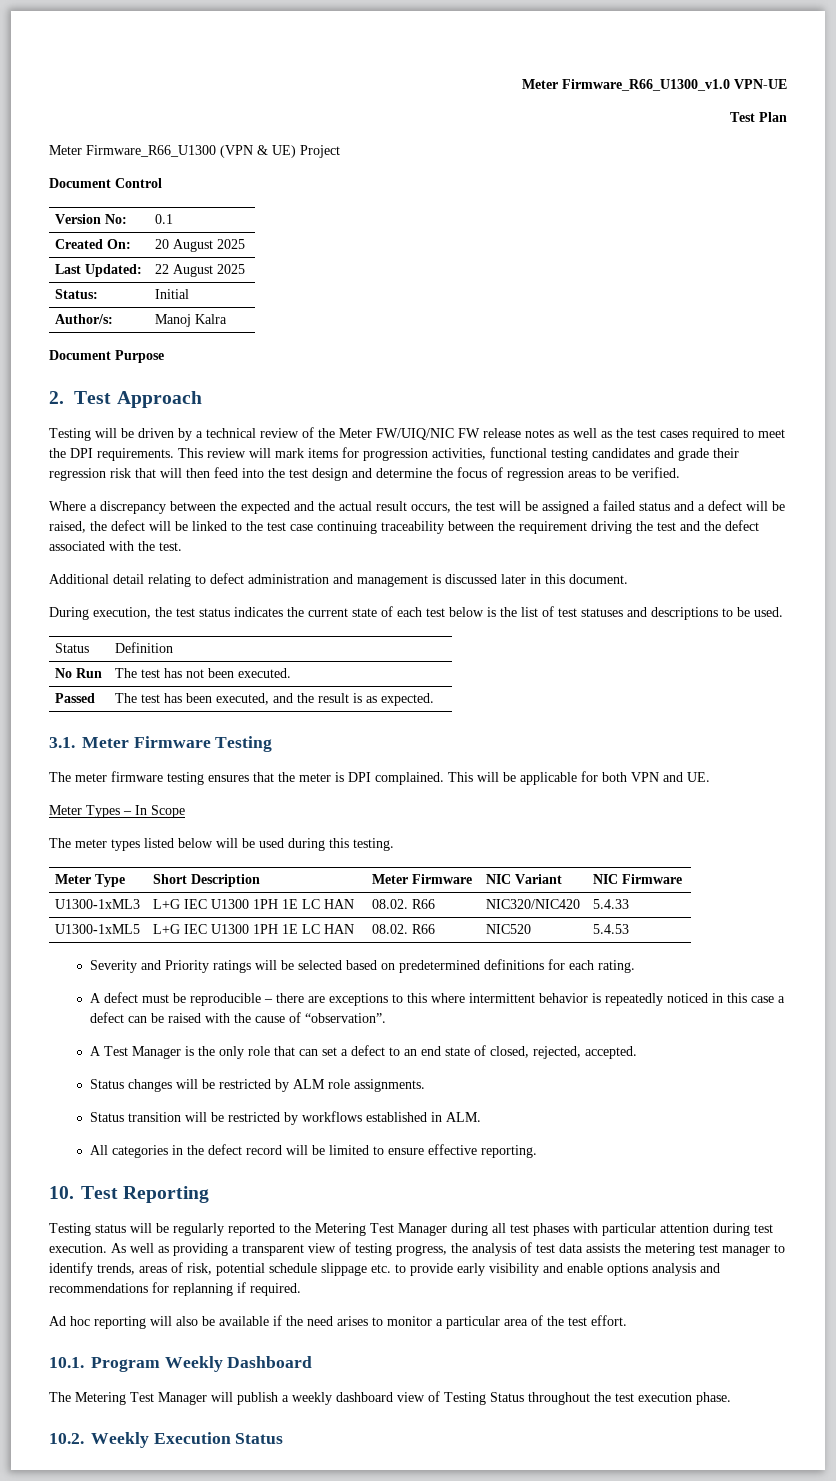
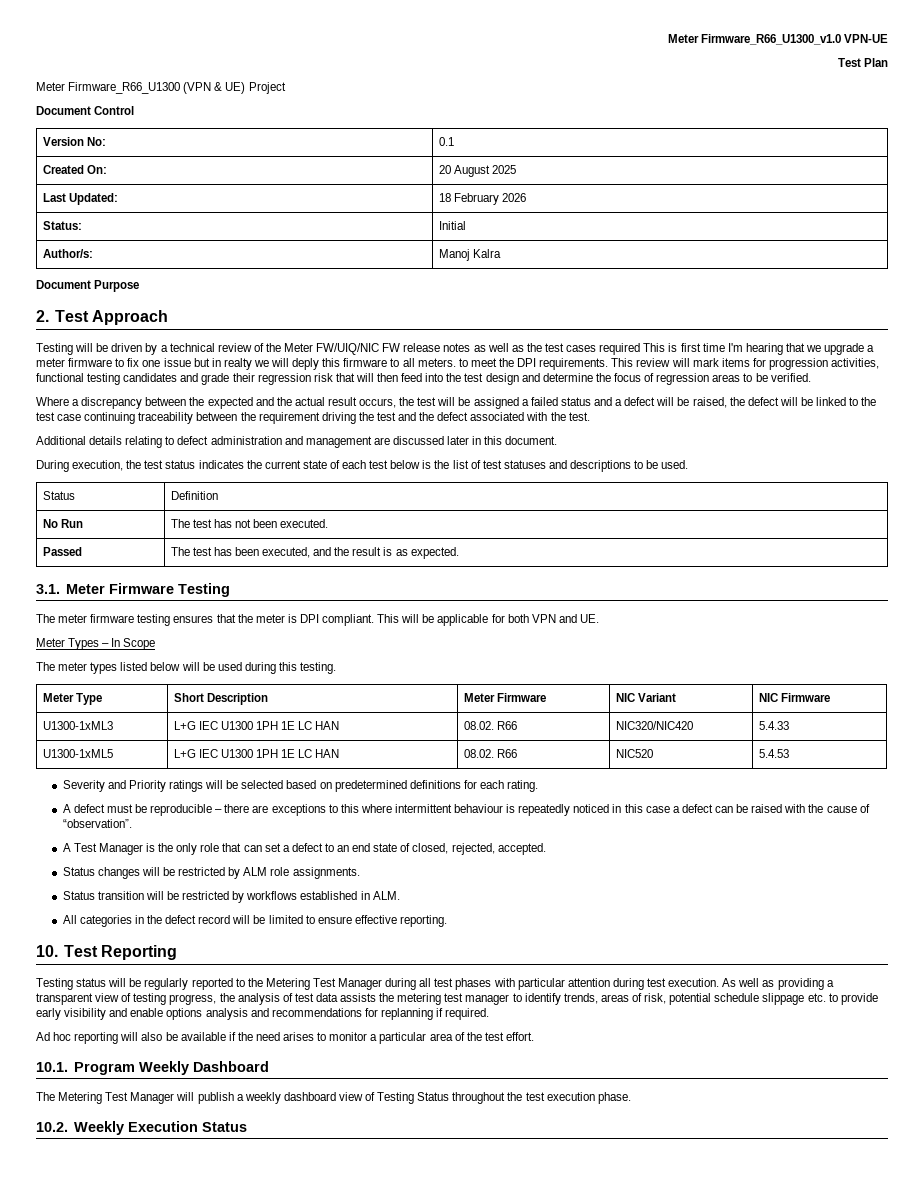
- Last Updated: | 22 August 2025
+ Last Updated: | 18 February 2026
- Testing will be driven by a technical review of the Meter FW/UIQ/NIC FW release notes as well as the test cases required to meet the DPI requirements.
+ Testing will be driven by a technical review of the Meter FW/UIQ/NIC FW release notes as well as the test cases required This is first time I'm hearing that we upgrade a meter firmware to fix one issue but in realty we will deply this firmware to all meters. to meet the DPI requirements.
- Additional detail relating to defect administration and management is discussed later in this document.
+ Additional details relating to defect administration and management are discussed later in this document.
- The meter firmware testing ensures that the meter is DPI complained.
+ The meter firmware testing ensures that the meter is DPI compliant.
- A defect must be reproducible – there are exceptions to this where intermittent behavior is repeatedly noticed in this case a defect can be raised with the cause of “observation”.
+ A defect must be reproducible – there are exceptions to this where intermittent behaviour is repeatedly noticed in this case a defect can be raised with the cause of “observation”.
===============
§ Your task: Both end lines included, restate word for word the lines above from the line with "18 February 2026" to the line with "meters. to meet the DPI requirements.", and nothing else.

§ Answer for the task:
+ Last Updated: | 18 February 2026
- Testing will be driven by a technical review of the Meter FW/UIQ/NIC FW release notes as well as the test cases required to meet the DPI requirements.
+ Testing will be driven by a technical review of the Meter FW/UIQ/NIC FW release notes as well as the test cases required This is first time I'm hearing that we upgrade a meter firmware to fix one issue but in realty we will deply this firmware to all meters. to meet the DPI requirements.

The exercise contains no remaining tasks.